When you enable partitioned copy, copy activity runs parallel queries against your Azure Database for PostgreSQL source to load data by partitions. The parallel degree is controlled by the parallelCopies
setting on the copy activity. For example, if you set parallelCopies
to four, the service concurrently generates and runs four queries based on your specified partition option and settings, and each query retrieves a portion of data from your Azure Database for PostgreSQL.
You are suggested to enable parallel copy with data partitioning especially when you load large amount of data from your Azure Database for PostgreSQL. The following are suggested configurations for different scenarios.

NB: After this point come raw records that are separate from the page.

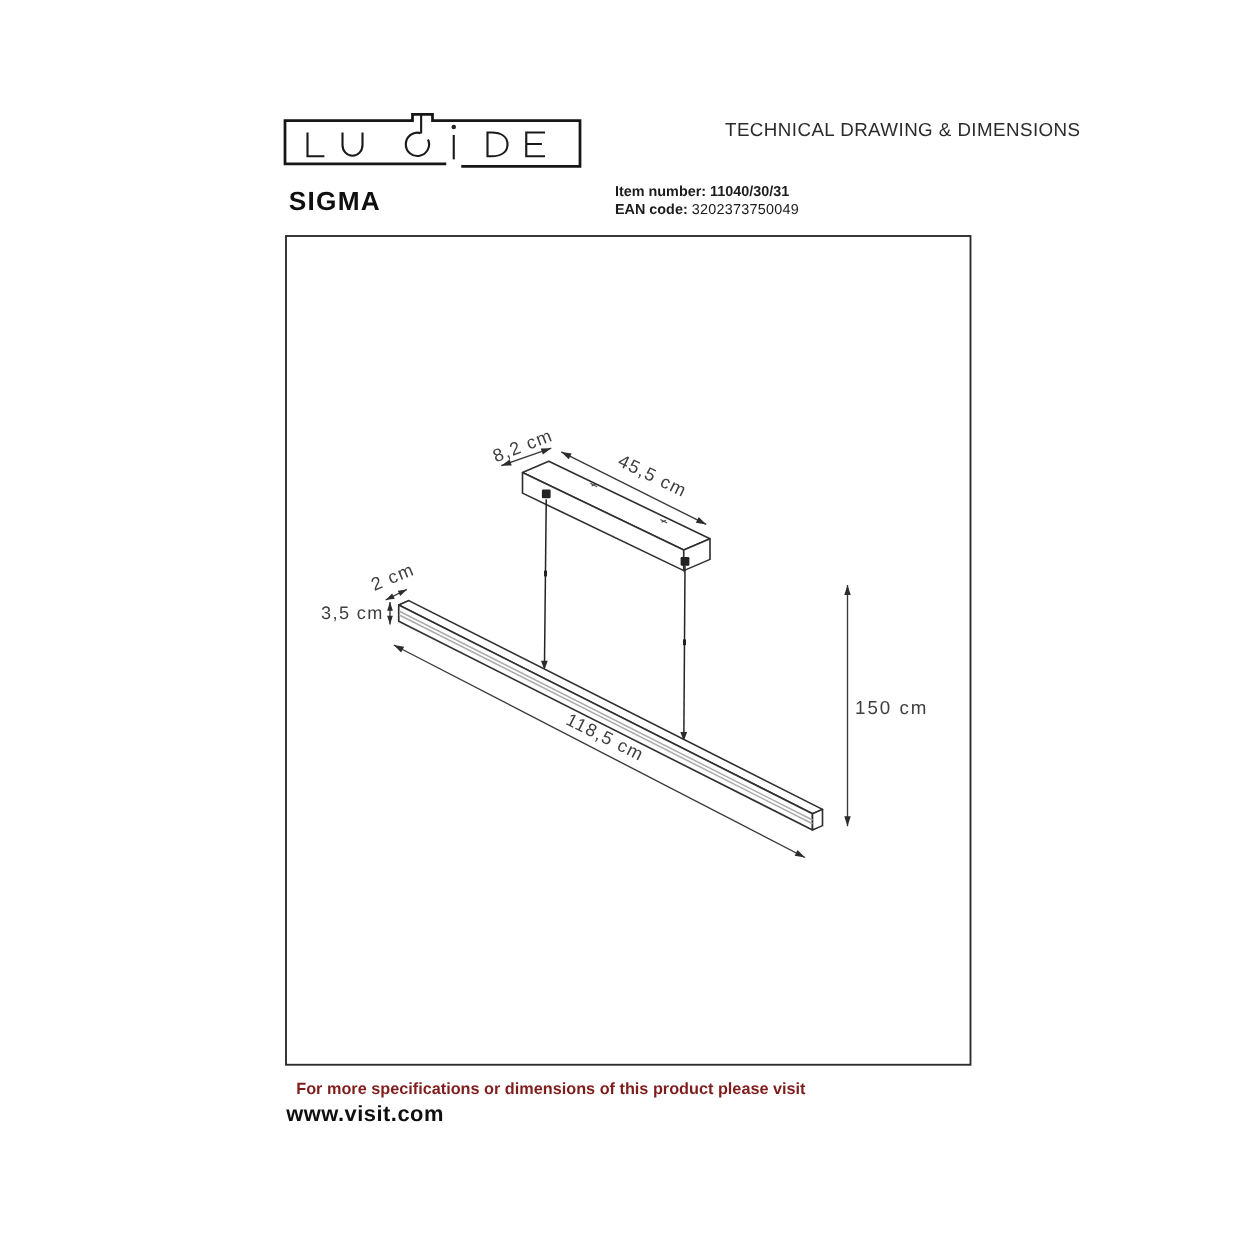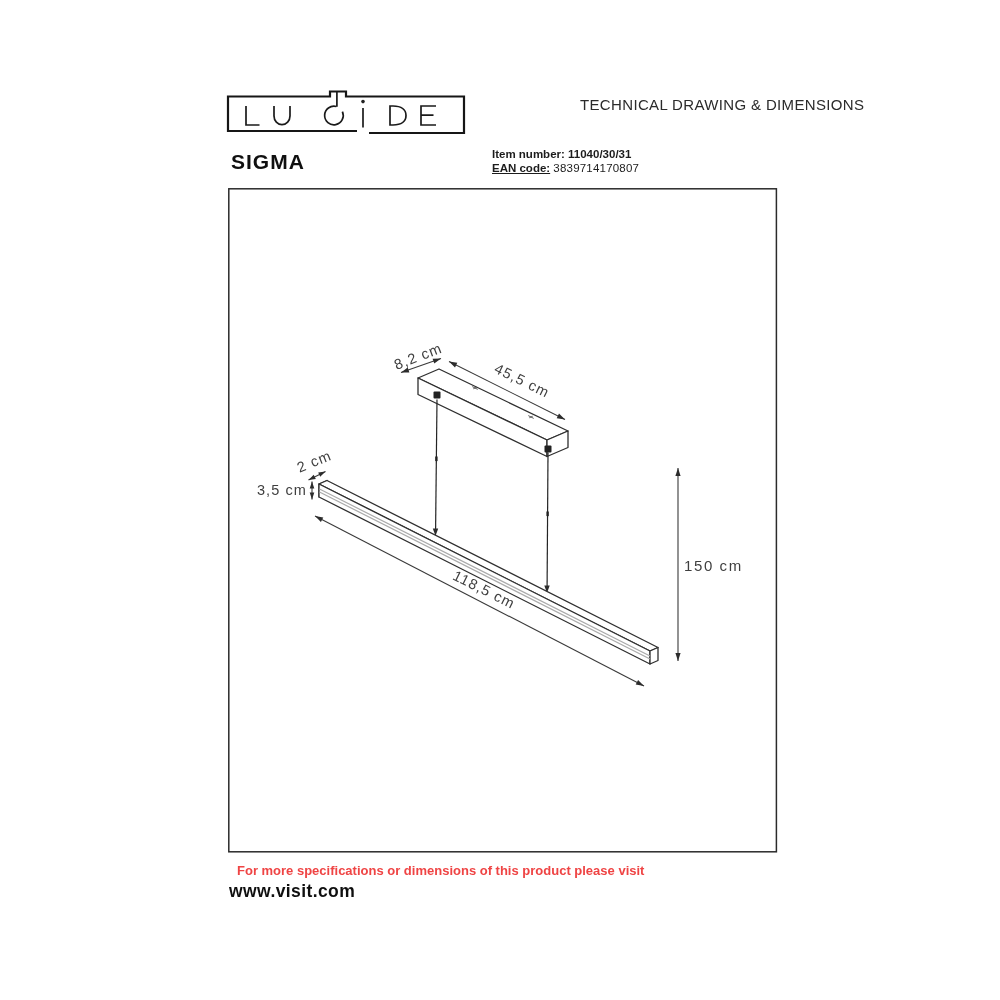"EAN code:" .ean-line .lbl { text-decoration: underline -> none }
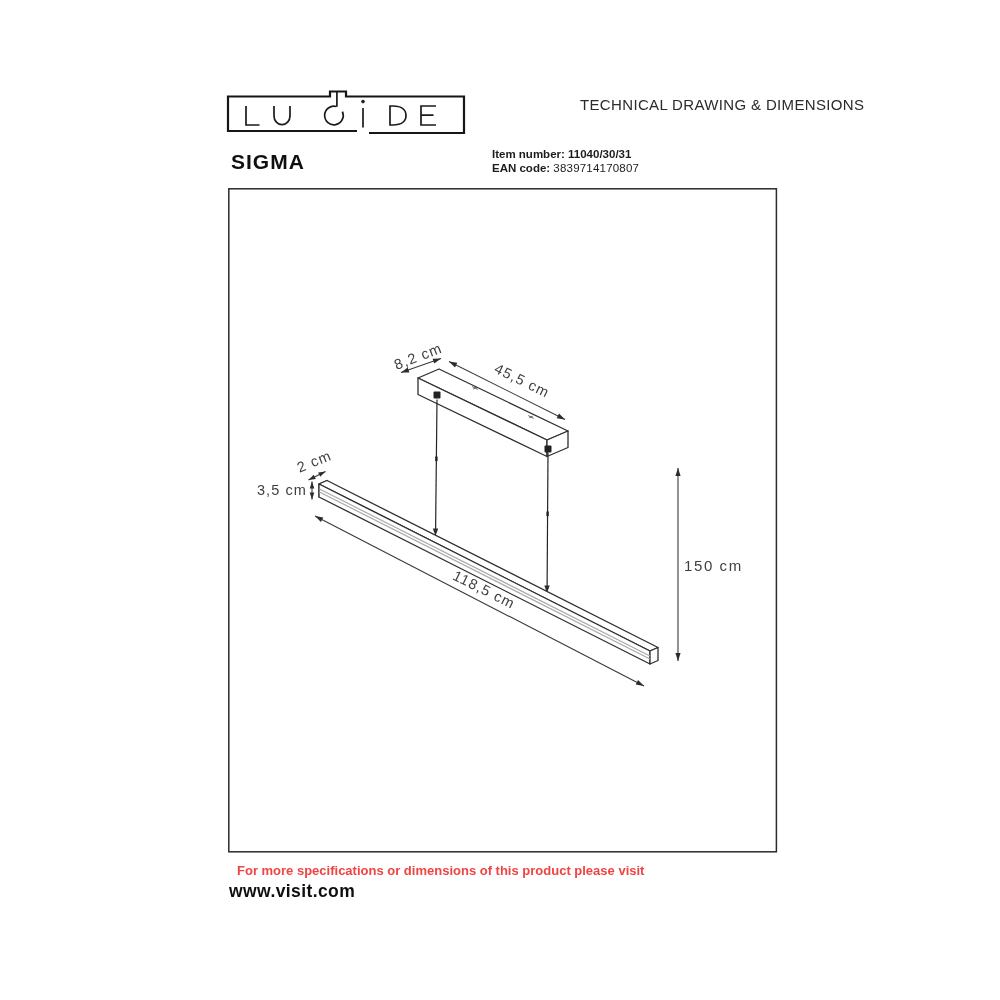"3839714170807" span.val { text: 3839714170807 -> 3202373750049 }
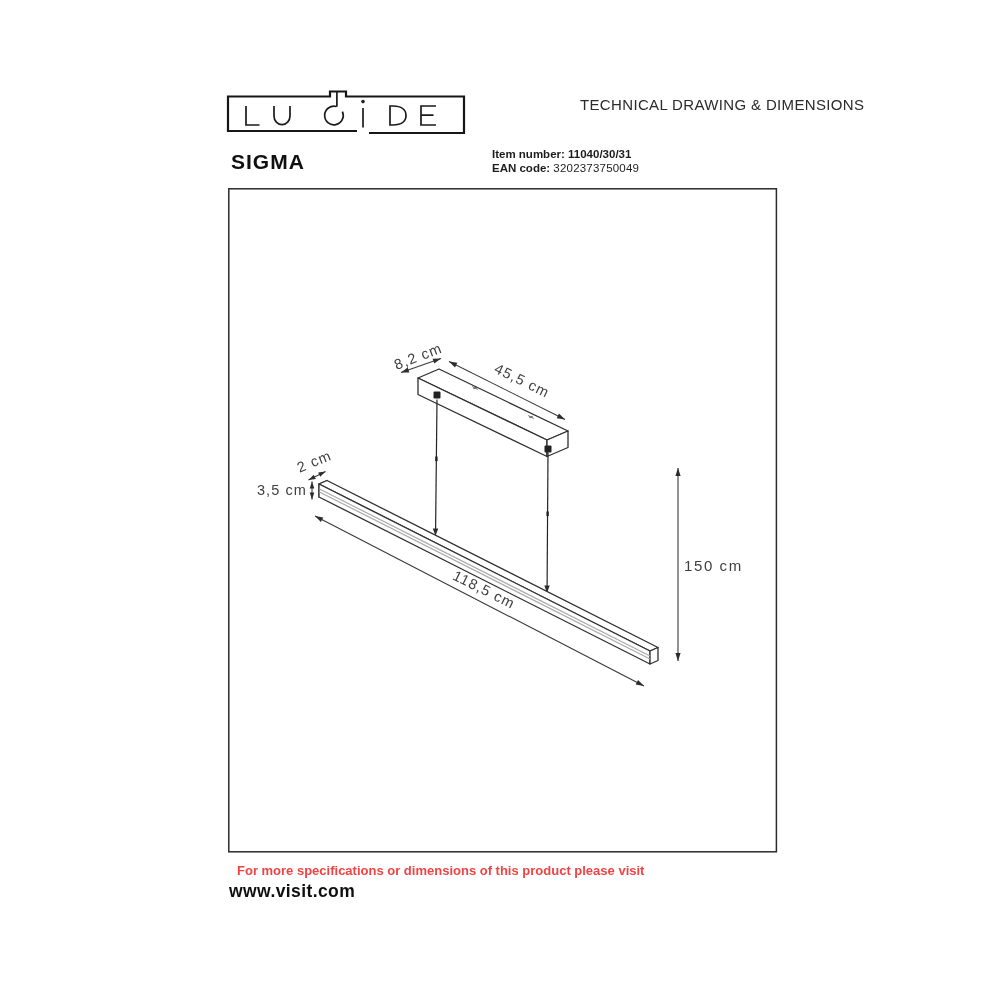"For more specifications or dimensions" .footer-note { color: #ef4444 -> #7f1d1d }
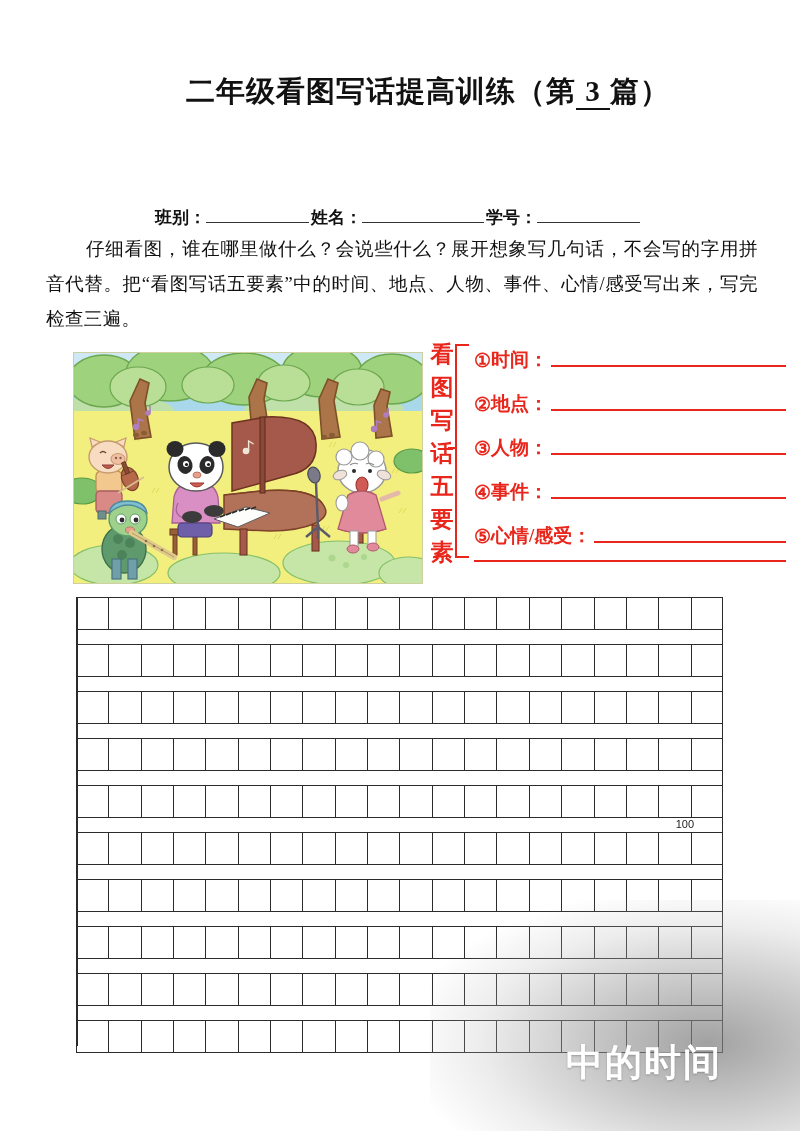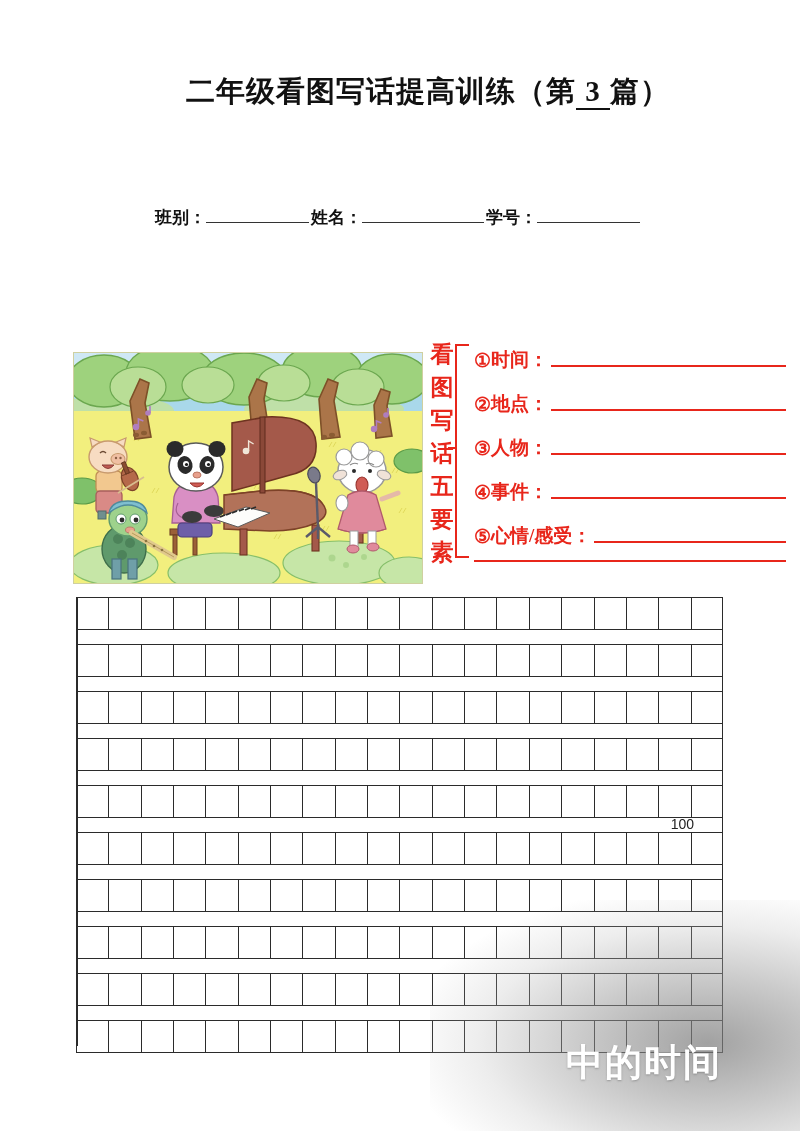"仔细看图，谁在哪里做什么？会说些什么？展开想象写几句话，不会写的字用拼音代替。把" div.instructions { html: none -> <div>仔细看图，谁在哪里做什么？会说些什么？展开想象写几句话，不会写的字用拼音代替。把“看图写话五要素”中的时间、地点、人物、事件、心情/感受写出来，写完检查三遍。</div> }
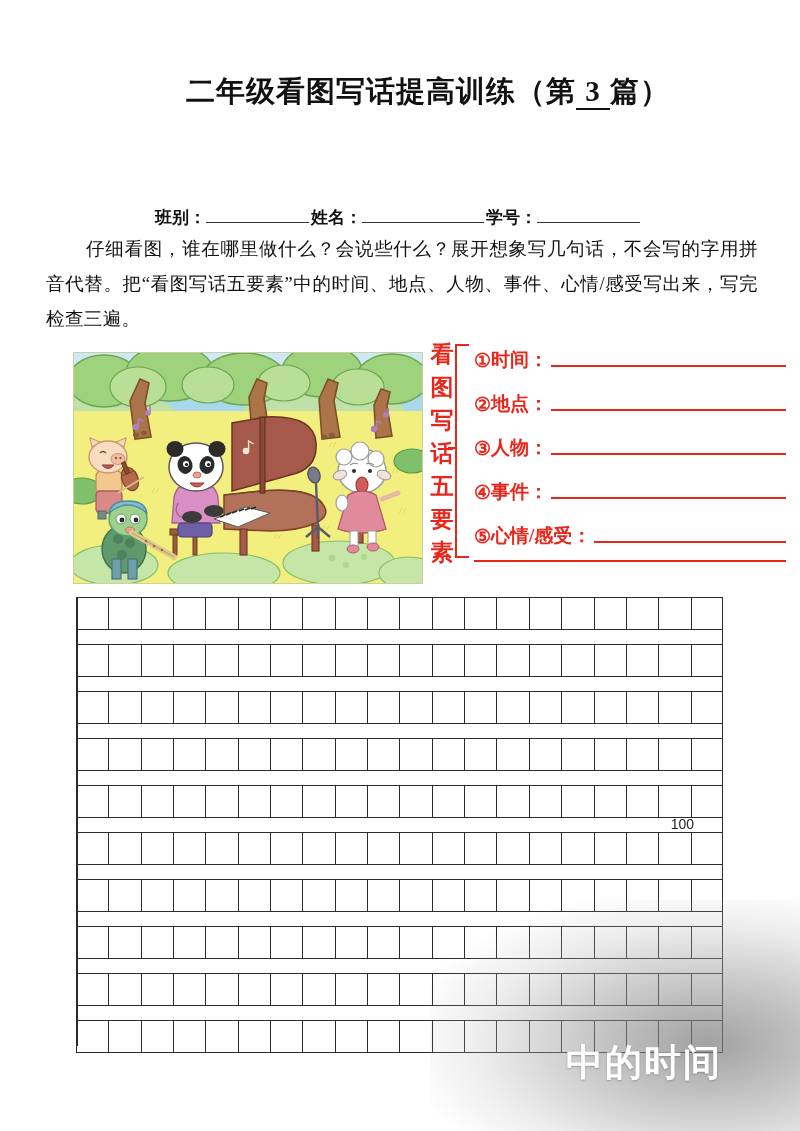"100" .gap-marker { font-size: 14px -> 11px }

When copying data into file-based data store, it's recommended to write to a folder as multiple files (only specify folder name), in which case the performance is better than writing to a single file.
Scenario | Suggested settings |
---|---|
Full load from large table, with physical partitions. | Partition option: Physical partitions of table. During execution, the service automatically detects the physical partitions, and copies data by partitions. |
Full load from large table, without physical partitions, while with an integer column for data partitioning. | Partition options: Dynamic range partition. Partition column: Specify the column used to partition data. If not specified, the primary key column is used. |
Load a large amount of data by using a custom query, with physical partitions. | Partition option: Physical partitions of table. Query: SELECT * FROM ?AdfTabularPartitionName WHERE <your_additional_where_clause> .Partition name: Specify the partition name(s) to copy data from. If not specified, the service automatically detects the physical partitions on the table you specified in the PostgreSQL dataset. During execution, the service replaces |
Load a large amount of data by using a custom query, without physical partitions, while with an integer column for data partitioning. | Partition options: Dynamic range partition. Query: SELECT * FROM ?AdfTabularPartitionName WHERE ?AdfRangePartitionColumnName <= ?AdfRangePartitionUpbound AND ?AdfRangePartitionColumnName >= ?AdfRangePartitionLowbound AND <your_additional_where_clause> .Partition column: Specify the column used to partition data. You can partition against the column with integer or date/datetime data type. Partition upper bound and partition lower bound: Specify if you want to filter against partition column to retrieve data only between the lower and upper range. During execution, the service replaces |
Best practices to load data with partition option:
- Choose distinctive column as partition column (like primary key or unique key) to avoid data skew.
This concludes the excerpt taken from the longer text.